__Action item__.
The output should consist solely of the lines running from the one that contains "(165, 354) none" through the end of the records below, copied exactly.

__Listed entries__.
========================

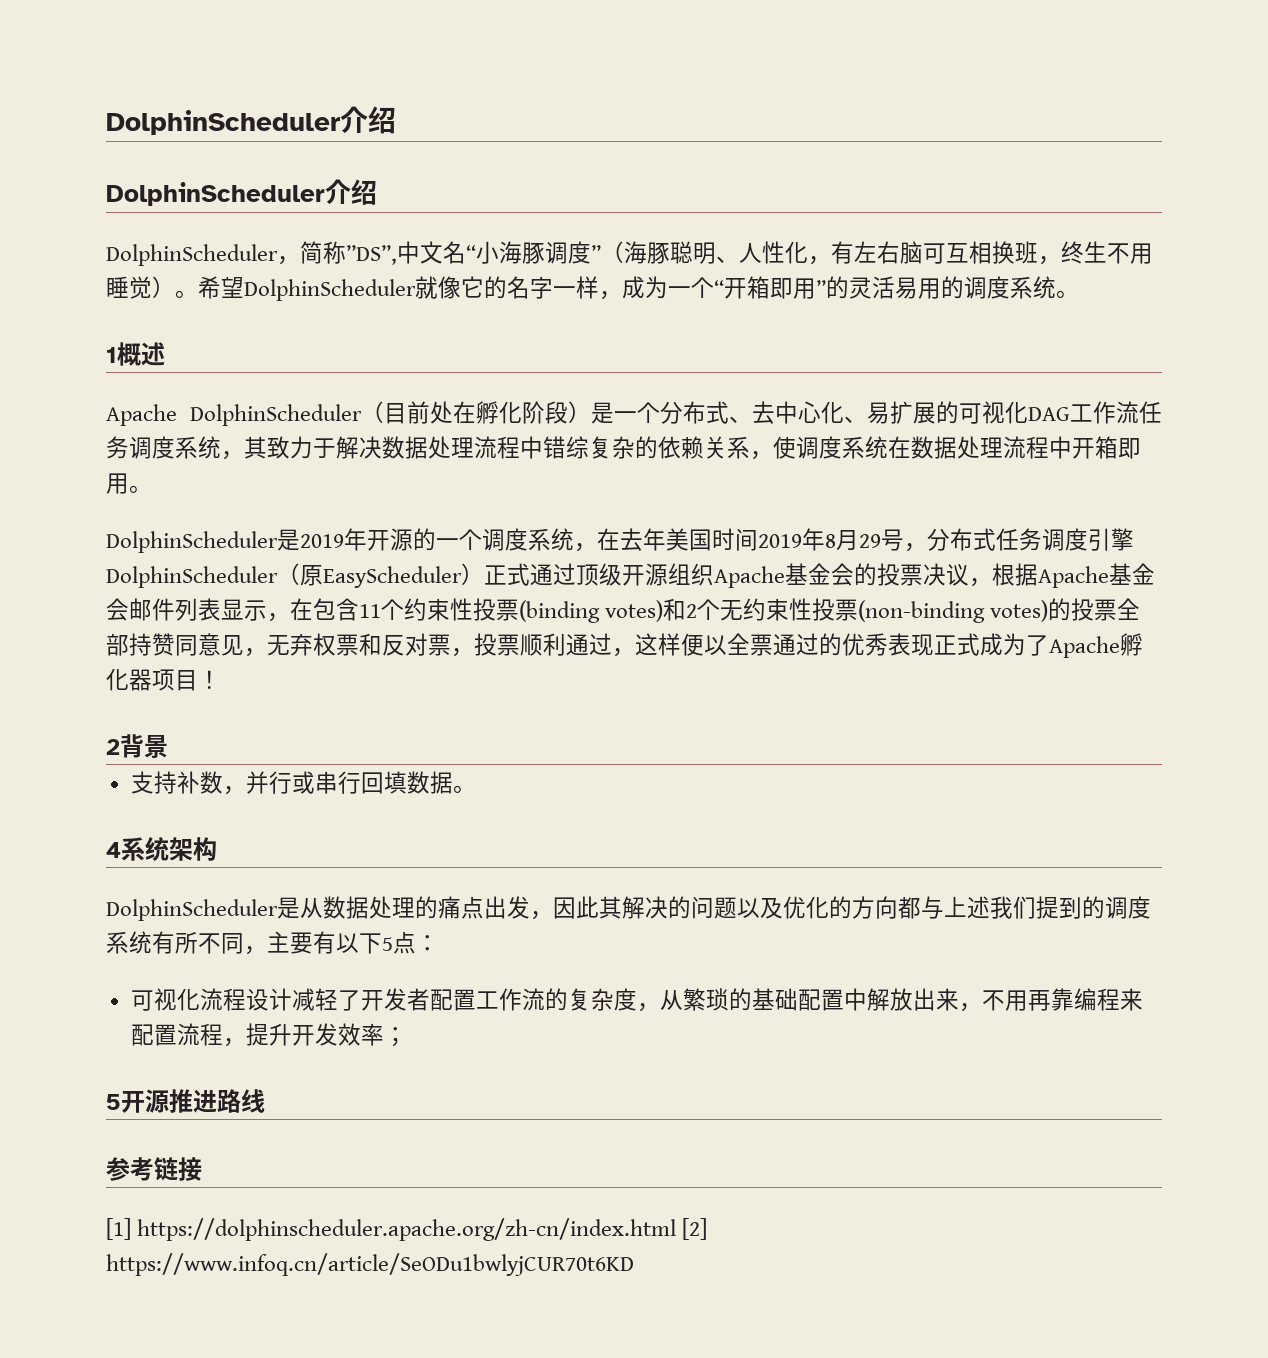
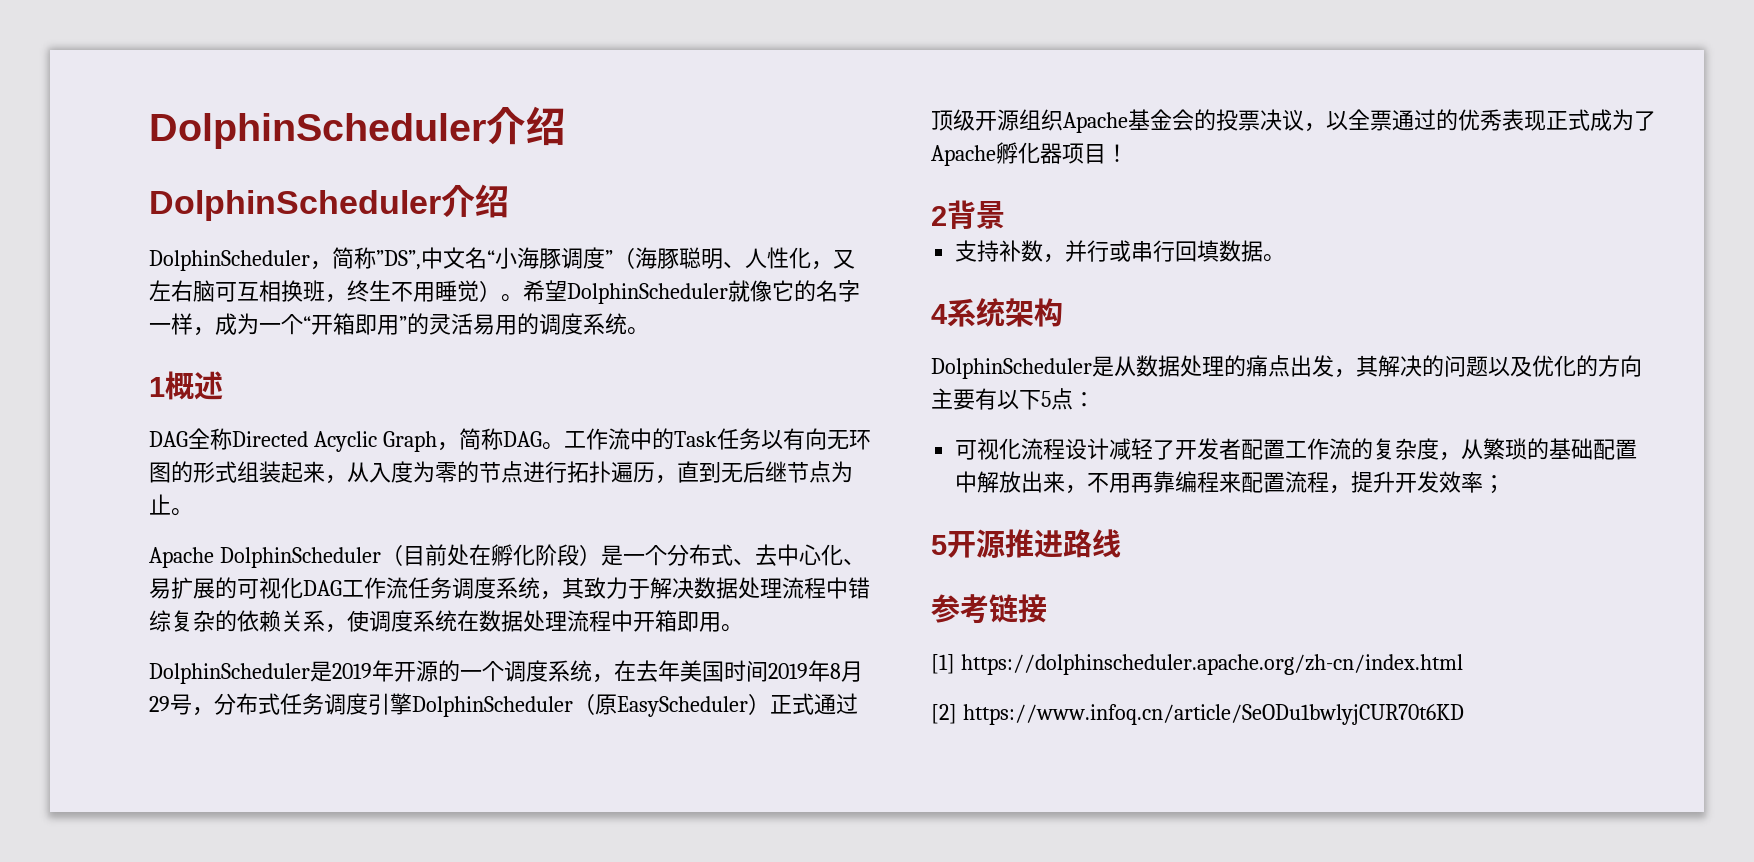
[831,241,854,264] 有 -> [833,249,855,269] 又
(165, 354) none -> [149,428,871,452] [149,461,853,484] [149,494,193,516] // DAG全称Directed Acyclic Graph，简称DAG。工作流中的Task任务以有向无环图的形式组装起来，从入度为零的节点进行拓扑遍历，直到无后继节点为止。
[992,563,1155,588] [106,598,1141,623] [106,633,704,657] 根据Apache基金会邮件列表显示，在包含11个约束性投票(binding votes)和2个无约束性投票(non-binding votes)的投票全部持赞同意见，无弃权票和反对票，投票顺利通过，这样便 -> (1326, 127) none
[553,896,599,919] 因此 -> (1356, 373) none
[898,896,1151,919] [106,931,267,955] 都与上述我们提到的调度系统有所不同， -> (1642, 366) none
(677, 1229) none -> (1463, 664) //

========================

__Solution__.
(165, 354) none -> [149,428,871,452] [149,461,853,484] [149,494,193,516] // DAG全称Directed Acyclic Graph，简称DAG。工作流中的Task任务以有向无环图的形式组装起来，从入度为零的节点进行拓扑遍历，直到无后继节点为止。
[992,563,1155,588] [106,598,1141,623] [106,633,704,657] 根据Apache基金会邮件列表显示，在包含11个约束性投票(binding votes)和2个无约束性投票(non-binding votes)的投票全部持赞同意见，无弃权票和反对票，投票顺利通过，这样便 -> (1326, 127) none
[553,896,599,919] 因此 -> (1356, 373) none
[898,896,1151,919] [106,931,267,955] 都与上述我们提到的调度系统有所不同， -> (1642, 366) none
(677, 1229) none -> (1463, 664) //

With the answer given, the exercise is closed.